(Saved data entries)
________________________

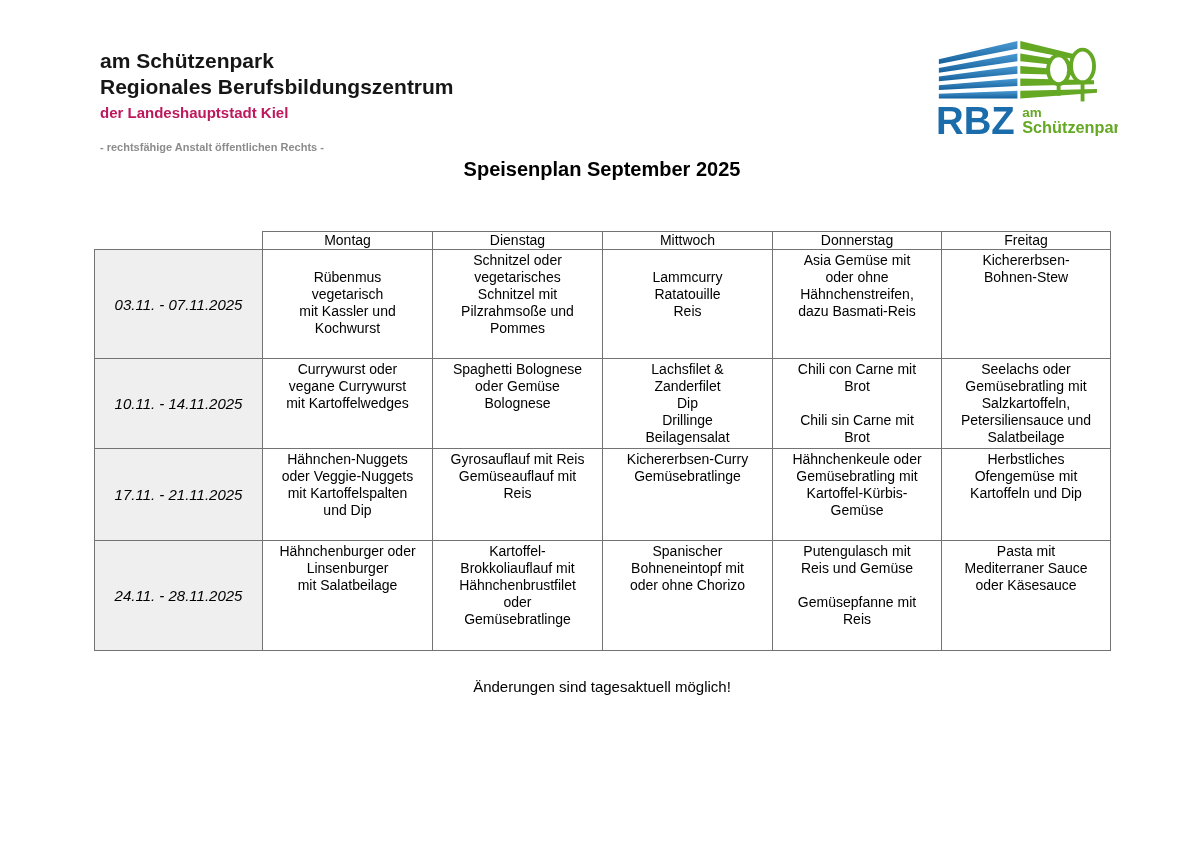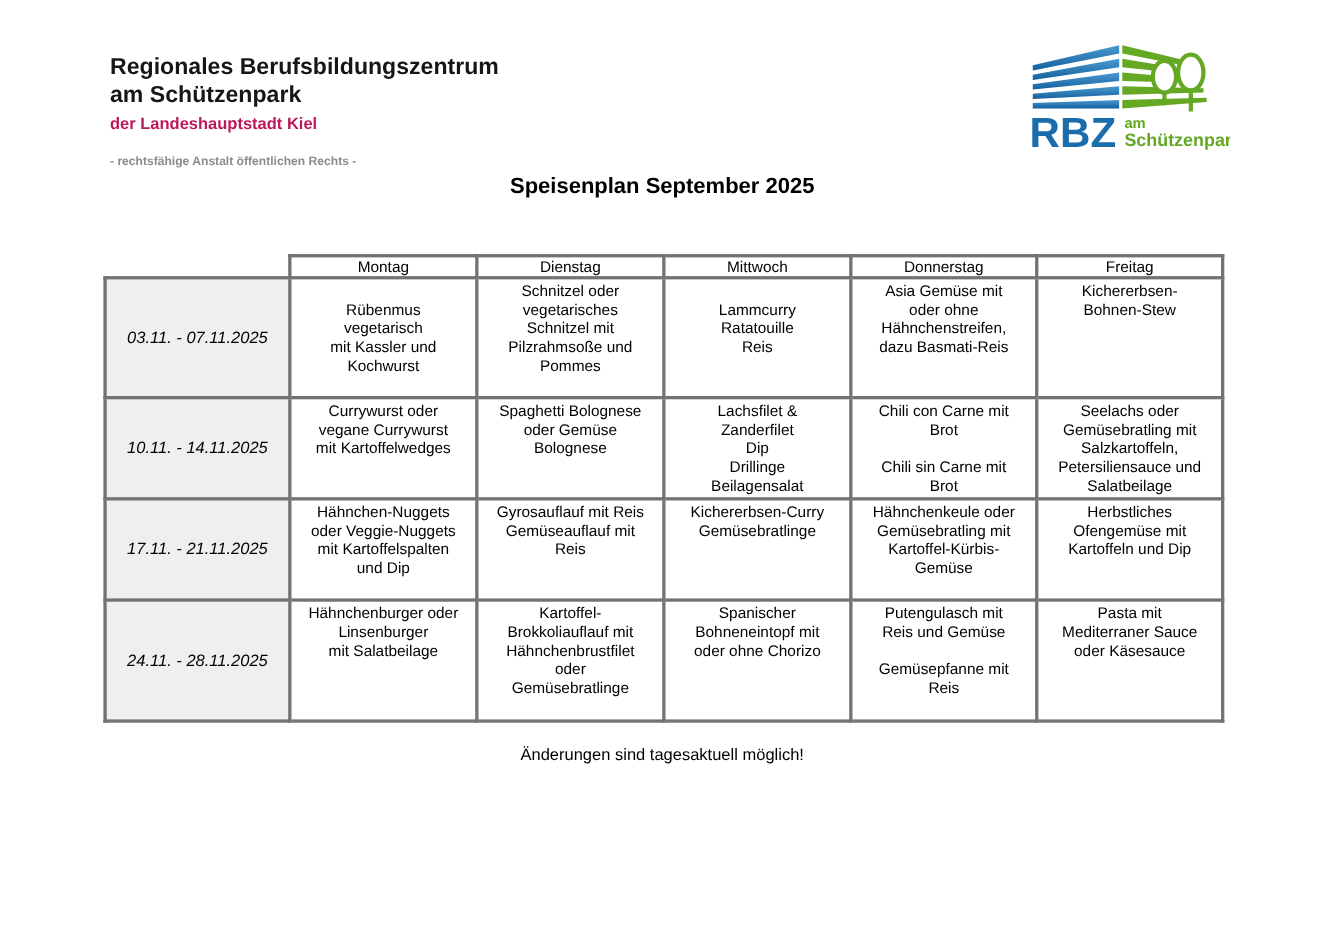"Regionales Berufsbildungszentrum" div.org-name { order: before "am Schützenpark" -> after "am Schützenpark" }
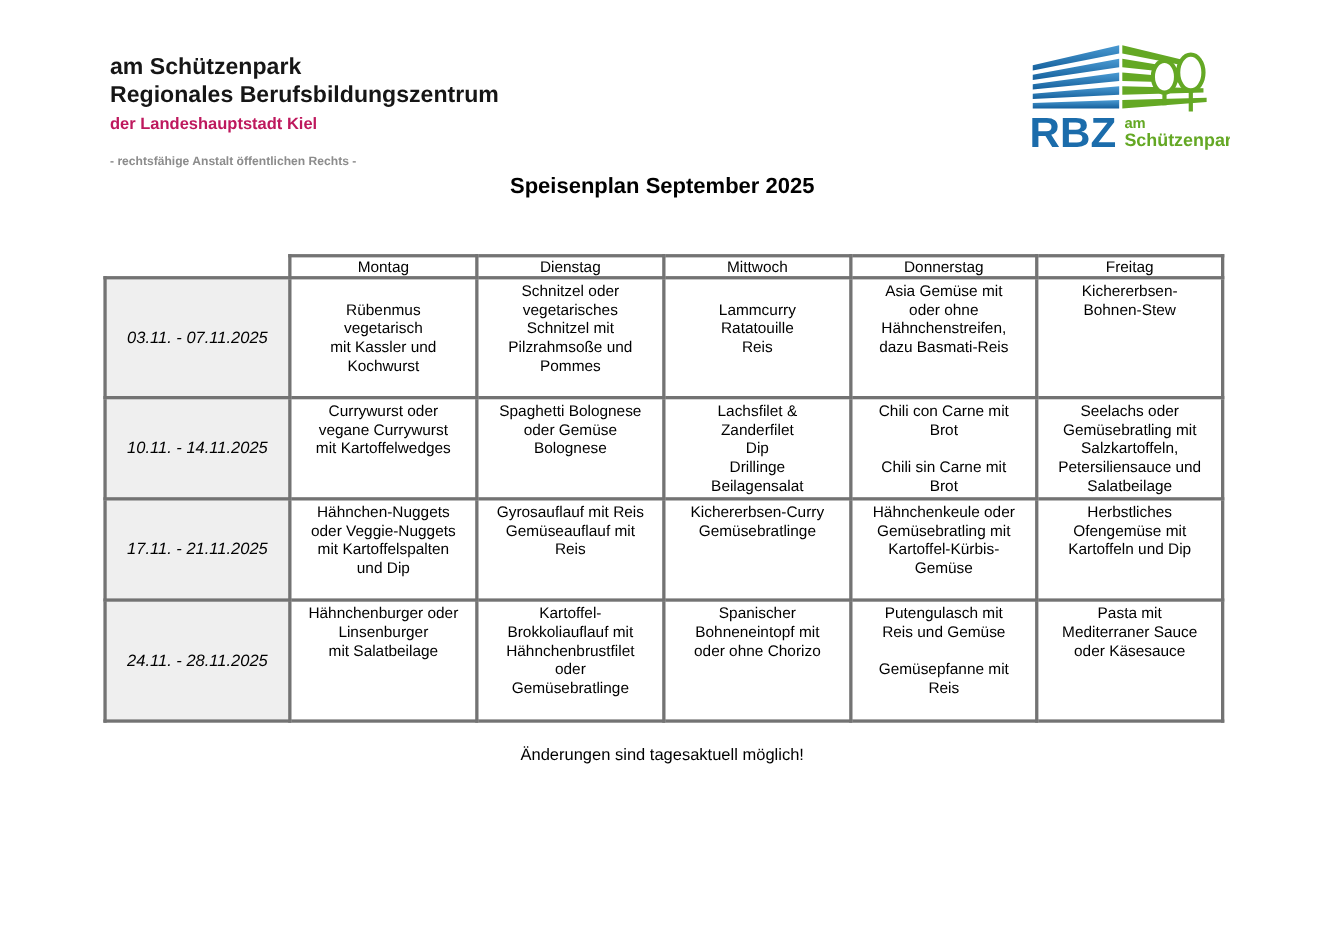"Montag" .menu-table th, .menu-table td { border: 3px solid #737373 -> 1px solid #737373 }
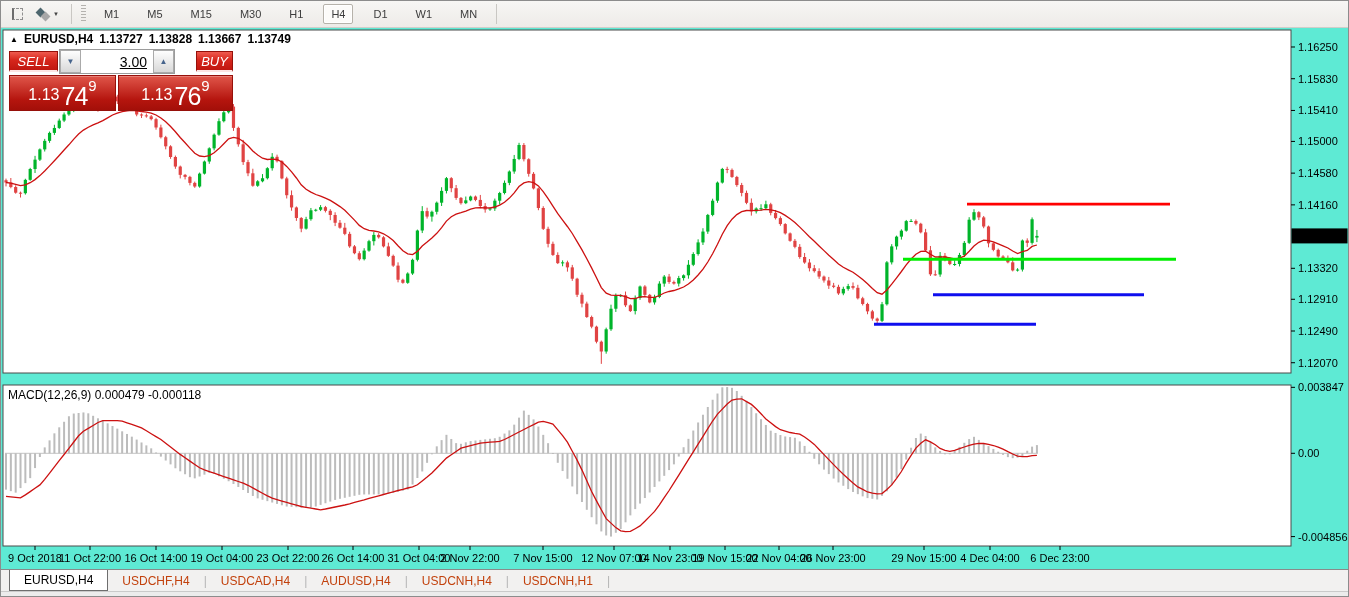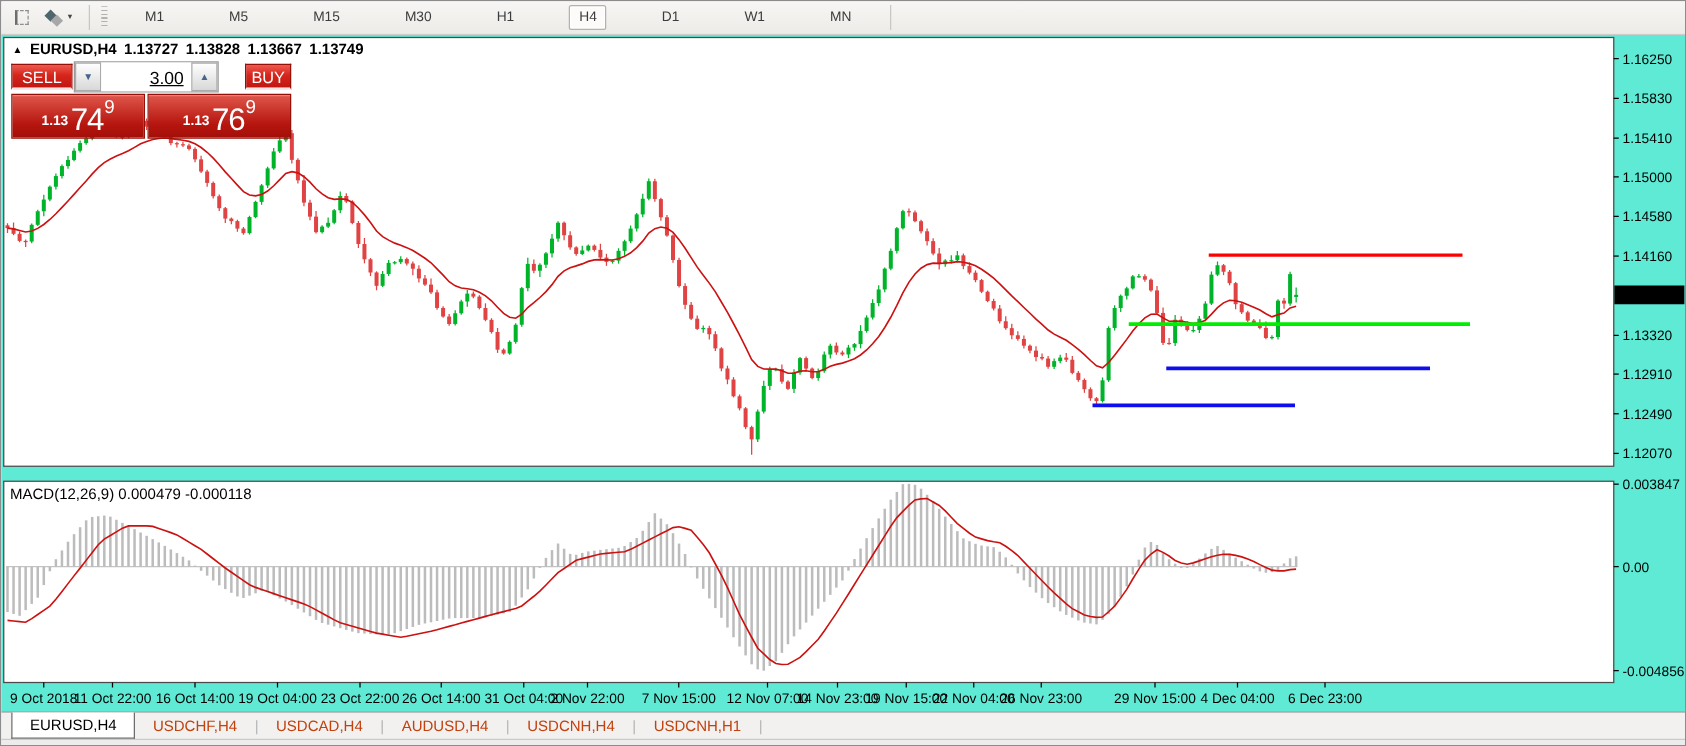"M1" .tf-btn { margin: 0 18px -> 0 6px }
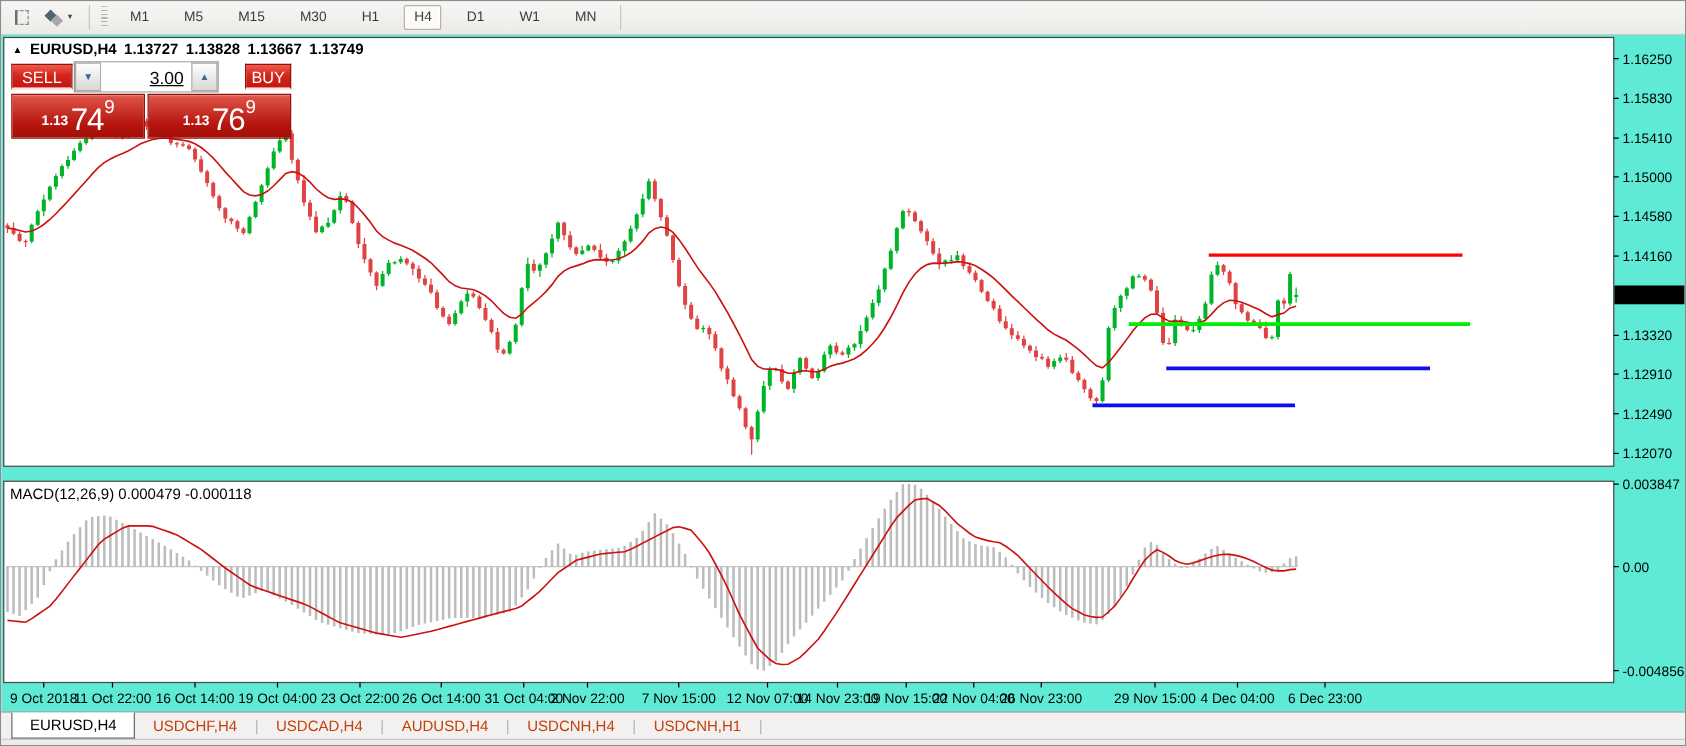"SELL" .tp-sell,.tp-buy { font-style: none -> italic }
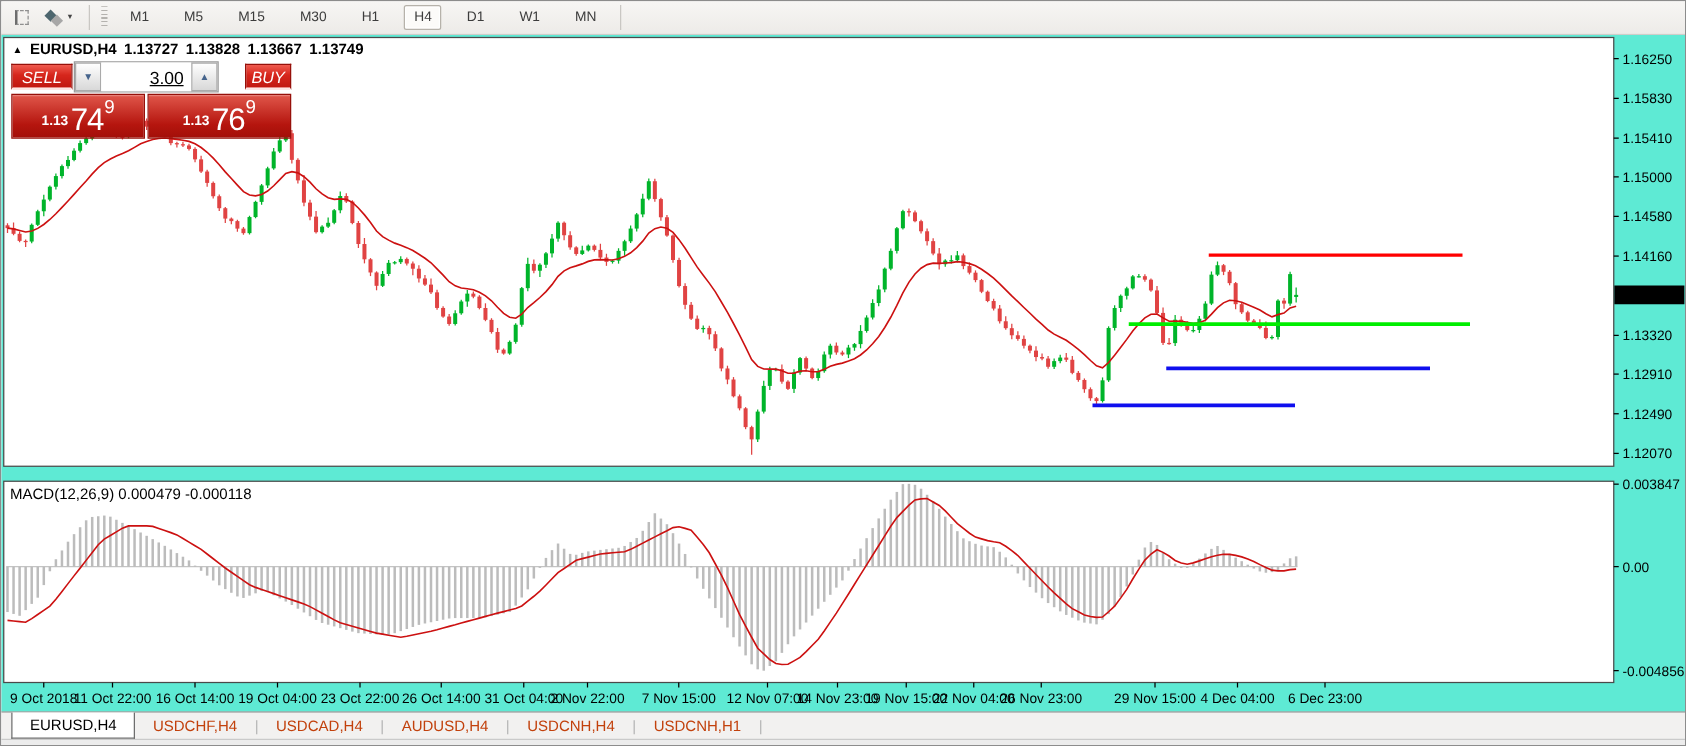"1.13" .tp-big-figure { font-size: 11px -> 16px; font-weight: 700 -> 400 }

________________________

What is being asked: What is needed is an exact copy of the data, with the pictures removed.

Response box:
"Regionales Berufsbildungszentrum" div.org-name { order: before "am Schützenpark" -> after "am Schützenpark" }
"Montag" .menu-table th, .menu-table td { border: 3px solid #737373 -> 1px solid #737373 }
"M1" .tf-btn { margin: 0 18px -> 0 6px }
"SELL" .tp-sell,.tp-buy { font-style: none -> italic }
"1.13" .tp-big-figure { font-size: 11px -> 16px; font-weight: 700 -> 400 }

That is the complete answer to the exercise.